THE TASK
Nothing should be left out. Give all the data again exactly as written.

Segment Start: WORKING DATA

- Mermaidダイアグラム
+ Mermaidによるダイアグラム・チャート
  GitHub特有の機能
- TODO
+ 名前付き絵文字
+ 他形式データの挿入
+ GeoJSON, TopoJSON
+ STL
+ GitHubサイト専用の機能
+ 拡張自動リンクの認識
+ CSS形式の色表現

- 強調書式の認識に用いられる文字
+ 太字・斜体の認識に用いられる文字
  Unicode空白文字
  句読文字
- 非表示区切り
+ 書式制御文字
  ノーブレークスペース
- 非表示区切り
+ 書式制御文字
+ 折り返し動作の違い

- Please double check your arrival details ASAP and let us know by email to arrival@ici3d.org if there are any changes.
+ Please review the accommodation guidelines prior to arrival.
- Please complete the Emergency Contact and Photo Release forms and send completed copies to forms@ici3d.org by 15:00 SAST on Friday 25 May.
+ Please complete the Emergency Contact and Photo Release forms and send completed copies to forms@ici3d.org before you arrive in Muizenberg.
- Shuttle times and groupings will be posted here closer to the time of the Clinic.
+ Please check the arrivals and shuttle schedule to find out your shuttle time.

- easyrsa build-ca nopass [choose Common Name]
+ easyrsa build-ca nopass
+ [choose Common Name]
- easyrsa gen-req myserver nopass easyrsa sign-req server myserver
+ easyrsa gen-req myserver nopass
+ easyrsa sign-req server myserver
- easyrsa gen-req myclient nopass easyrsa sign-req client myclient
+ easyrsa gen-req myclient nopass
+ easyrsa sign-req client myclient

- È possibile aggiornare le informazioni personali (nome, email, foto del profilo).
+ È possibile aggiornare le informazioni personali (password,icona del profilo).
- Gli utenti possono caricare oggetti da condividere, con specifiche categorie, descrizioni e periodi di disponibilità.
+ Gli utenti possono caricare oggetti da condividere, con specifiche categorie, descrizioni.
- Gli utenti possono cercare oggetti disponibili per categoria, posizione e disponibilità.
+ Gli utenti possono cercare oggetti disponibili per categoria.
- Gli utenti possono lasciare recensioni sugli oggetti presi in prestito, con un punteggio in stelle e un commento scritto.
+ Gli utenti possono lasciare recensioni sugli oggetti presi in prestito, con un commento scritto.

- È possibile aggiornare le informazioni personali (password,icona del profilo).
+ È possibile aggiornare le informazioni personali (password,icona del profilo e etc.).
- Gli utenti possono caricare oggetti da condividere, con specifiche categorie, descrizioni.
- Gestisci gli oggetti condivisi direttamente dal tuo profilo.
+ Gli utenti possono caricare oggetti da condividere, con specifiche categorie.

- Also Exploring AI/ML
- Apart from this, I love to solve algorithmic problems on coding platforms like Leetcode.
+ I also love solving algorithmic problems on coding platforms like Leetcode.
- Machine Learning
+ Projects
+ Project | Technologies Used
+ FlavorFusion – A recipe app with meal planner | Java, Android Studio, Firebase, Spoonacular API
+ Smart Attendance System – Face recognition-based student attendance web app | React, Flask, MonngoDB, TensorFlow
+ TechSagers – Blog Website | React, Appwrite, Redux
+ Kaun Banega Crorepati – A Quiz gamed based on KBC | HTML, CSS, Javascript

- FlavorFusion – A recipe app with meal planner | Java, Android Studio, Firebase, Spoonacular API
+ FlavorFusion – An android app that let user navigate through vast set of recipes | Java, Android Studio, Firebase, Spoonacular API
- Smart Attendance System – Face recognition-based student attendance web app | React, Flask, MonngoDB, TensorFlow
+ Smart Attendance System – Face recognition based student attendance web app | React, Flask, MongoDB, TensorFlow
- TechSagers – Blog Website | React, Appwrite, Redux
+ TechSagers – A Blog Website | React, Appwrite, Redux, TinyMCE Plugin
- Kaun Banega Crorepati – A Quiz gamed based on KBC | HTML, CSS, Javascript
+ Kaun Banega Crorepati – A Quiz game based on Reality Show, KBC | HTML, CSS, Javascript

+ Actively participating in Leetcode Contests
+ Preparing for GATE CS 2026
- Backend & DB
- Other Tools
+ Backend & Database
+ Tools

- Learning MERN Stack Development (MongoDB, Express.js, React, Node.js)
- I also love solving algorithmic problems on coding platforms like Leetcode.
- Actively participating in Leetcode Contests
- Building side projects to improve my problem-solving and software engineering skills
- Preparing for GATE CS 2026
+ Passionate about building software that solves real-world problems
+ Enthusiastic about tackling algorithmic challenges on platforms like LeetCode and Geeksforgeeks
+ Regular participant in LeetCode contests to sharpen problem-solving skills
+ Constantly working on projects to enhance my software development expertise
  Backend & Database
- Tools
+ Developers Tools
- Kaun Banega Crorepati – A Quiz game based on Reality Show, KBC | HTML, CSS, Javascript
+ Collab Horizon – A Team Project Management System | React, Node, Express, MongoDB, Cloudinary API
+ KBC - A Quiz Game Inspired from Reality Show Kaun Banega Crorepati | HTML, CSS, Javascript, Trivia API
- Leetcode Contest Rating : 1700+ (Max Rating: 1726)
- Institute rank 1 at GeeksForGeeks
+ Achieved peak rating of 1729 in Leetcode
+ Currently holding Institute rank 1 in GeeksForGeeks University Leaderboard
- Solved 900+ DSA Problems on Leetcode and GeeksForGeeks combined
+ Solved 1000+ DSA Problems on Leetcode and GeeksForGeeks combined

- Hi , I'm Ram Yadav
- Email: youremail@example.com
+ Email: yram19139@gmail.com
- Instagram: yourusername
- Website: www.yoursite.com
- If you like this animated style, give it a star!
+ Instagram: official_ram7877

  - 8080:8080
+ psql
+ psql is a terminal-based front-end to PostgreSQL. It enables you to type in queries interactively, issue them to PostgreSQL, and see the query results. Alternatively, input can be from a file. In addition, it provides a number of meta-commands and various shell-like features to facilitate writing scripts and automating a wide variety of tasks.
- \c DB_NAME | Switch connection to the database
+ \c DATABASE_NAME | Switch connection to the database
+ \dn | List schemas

Segment End: WORKING DATA

SOLVED PROBLEM
- Mermaidダイアグラム
+ Mermaidによるダイアグラム・チャート
  GitHub特有の機能
- TODO
+ 名前付き絵文字
+ 他形式データの挿入
+ GeoJSON, TopoJSON
+ STL
+ GitHubサイト専用の機能
+ 拡張自動リンクの認識
+ CSS形式の色表現

- 強調書式の認識に用いられる文字
+ 太字・斜体の認識に用いられる文字
  Unicode空白文字
  句読文字
- 非表示区切り
+ 書式制御文字
  ノーブレークスペース
- 非表示区切り
+ 書式制御文字
+ 折り返し動作の違い

- Please double check your arrival details ASAP and let us know by email to arrival@ici3d.org if there are any changes.
+ Please review the accommodation guidelines prior to arrival.
- Please complete the Emergency Contact and Photo Release forms and send completed copies to forms@ici3d.org by 15:00 SAST on Friday 25 May.
+ Please complete the Emergency Contact and Photo Release forms and send completed copies to forms@ici3d.org before you arrive in Muizenberg.
- Shuttle times and groupings will be posted here closer to the time of the Clinic.
+ Please check the arrivals and shuttle schedule to find out your shuttle time.

- easyrsa build-ca nopass [choose Common Name]
+ easyrsa build-ca nopass
+ [choose Common Name]
- easyrsa gen-req myserver nopass easyrsa sign-req server myserver
+ easyrsa gen-req myserver nopass
+ easyrsa sign-req server myserver
- easyrsa gen-req myclient nopass easyrsa sign-req client myclient
+ easyrsa gen-req myclient nopass
+ easyrsa sign-req client myclient

- È possibile aggiornare le informazioni personali (nome, email, foto del profilo).
+ È possibile aggiornare le informazioni personali (password,icona del profilo).
- Gli utenti possono caricare oggetti da condividere, con specifiche categorie, descrizioni e periodi di disponibilità.
+ Gli utenti possono caricare oggetti da condividere, con specifiche categorie, descrizioni.
- Gli utenti possono cercare oggetti disponibili per categoria, posizione e disponibilità.
+ Gli utenti possono cercare oggetti disponibili per categoria.
- Gli utenti possono lasciare recensioni sugli oggetti presi in prestito, con un punteggio in stelle e un commento scritto.
+ Gli utenti possono lasciare recensioni sugli oggetti presi in prestito, con un commento scritto.

- È possibile aggiornare le informazioni personali (password,icona del profilo).
+ È possibile aggiornare le informazioni personali (password,icona del profilo e etc.).
- Gli utenti possono caricare oggetti da condividere, con specifiche categorie, descrizioni.
- Gestisci gli oggetti condivisi direttamente dal tuo profilo.
+ Gli utenti possono caricare oggetti da condividere, con specifiche categorie.

- Also Exploring AI/ML
- Apart from this, I love to solve algorithmic problems on coding platforms like Leetcode.
+ I also love solving algorithmic problems on coding platforms like Leetcode.
- Machine Learning
+ Projects
+ Project | Technologies Used
+ FlavorFusion – A recipe app with meal planner | Java, Android Studio, Firebase, Spoonacular API
+ Smart Attendance System – Face recognition-based student attendance web app | React, Flask, MonngoDB, TensorFlow
+ TechSagers – Blog Website | React, Appwrite, Redux
+ Kaun Banega Crorepati – A Quiz gamed based on KBC | HTML, CSS, Javascript

- FlavorFusion – A recipe app with meal planner | Java, Android Studio, Firebase, Spoonacular API
+ FlavorFusion – An android app that let user navigate through vast set of recipes | Java, Android Studio, Firebase, Spoonacular API
- Smart Attendance System – Face recognition-based student attendance web app | React, Flask, MonngoDB, TensorFlow
+ Smart Attendance System – Face recognition based student attendance web app | React, Flask, MongoDB, TensorFlow
- TechSagers – Blog Website | React, Appwrite, Redux
+ TechSagers – A Blog Website | React, Appwrite, Redux, TinyMCE Plugin
- Kaun Banega Crorepati – A Quiz gamed based on KBC | HTML, CSS, Javascript
+ Kaun Banega Crorepati – A Quiz game based on Reality Show, KBC | HTML, CSS, Javascript

+ Actively participating in Leetcode Contests
+ Preparing for GATE CS 2026
- Backend & DB
- Other Tools
+ Backend & Database
+ Tools

- Learning MERN Stack Development (MongoDB, Express.js, React, Node.js)
- I also love solving algorithmic problems on coding platforms like Leetcode.
- Actively participating in Leetcode Contests
- Building side projects to improve my problem-solving and software engineering skills
- Preparing for GATE CS 2026
+ Passionate about building software that solves real-world problems
+ Enthusiastic about tackling algorithmic challenges on platforms like LeetCode and Geeksforgeeks
+ Regular participant in LeetCode contests to sharpen problem-solving skills
+ Constantly working on projects to enhance my software development expertise
  Backend & Database
- Tools
+ Developers Tools
- Kaun Banega Crorepati – A Quiz game based on Reality Show, KBC | HTML, CSS, Javascript
+ Collab Horizon – A Team Project Management System | React, Node, Express, MongoDB, Cloudinary API
+ KBC - A Quiz Game Inspired from Reality Show Kaun Banega Crorepati | HTML, CSS, Javascript, Trivia API
- Leetcode Contest Rating : 1700+ (Max Rating: 1726)
- Institute rank 1 at GeeksForGeeks
+ Achieved peak rating of 1729 in Leetcode
+ Currently holding Institute rank 1 in GeeksForGeeks University Leaderboard
- Solved 900+ DSA Problems on Leetcode and GeeksForGeeks combined
+ Solved 1000+ DSA Problems on Leetcode and GeeksForGeeks combined

- Hi , I'm Ram Yadav
- Email: youremail@example.com
+ Email: yram19139@gmail.com
- Instagram: yourusername
- Website: www.yoursite.com
- If you like this animated style, give it a star!
+ Instagram: official_ram7877

  - 8080:8080
+ psql
+ psql is a terminal-based front-end to PostgreSQL. It enables you to type in queries interactively, issue them to PostgreSQL, and see the query results. Alternatively, input can be from a file. In addition, it provides a number of meta-commands and various shell-like features to facilitate writing scripts and automating a wide variety of tasks.
- \c DB_NAME | Switch connection to the database
+ \c DATABASE_NAME | Switch connection to the database
+ \dn | List schemas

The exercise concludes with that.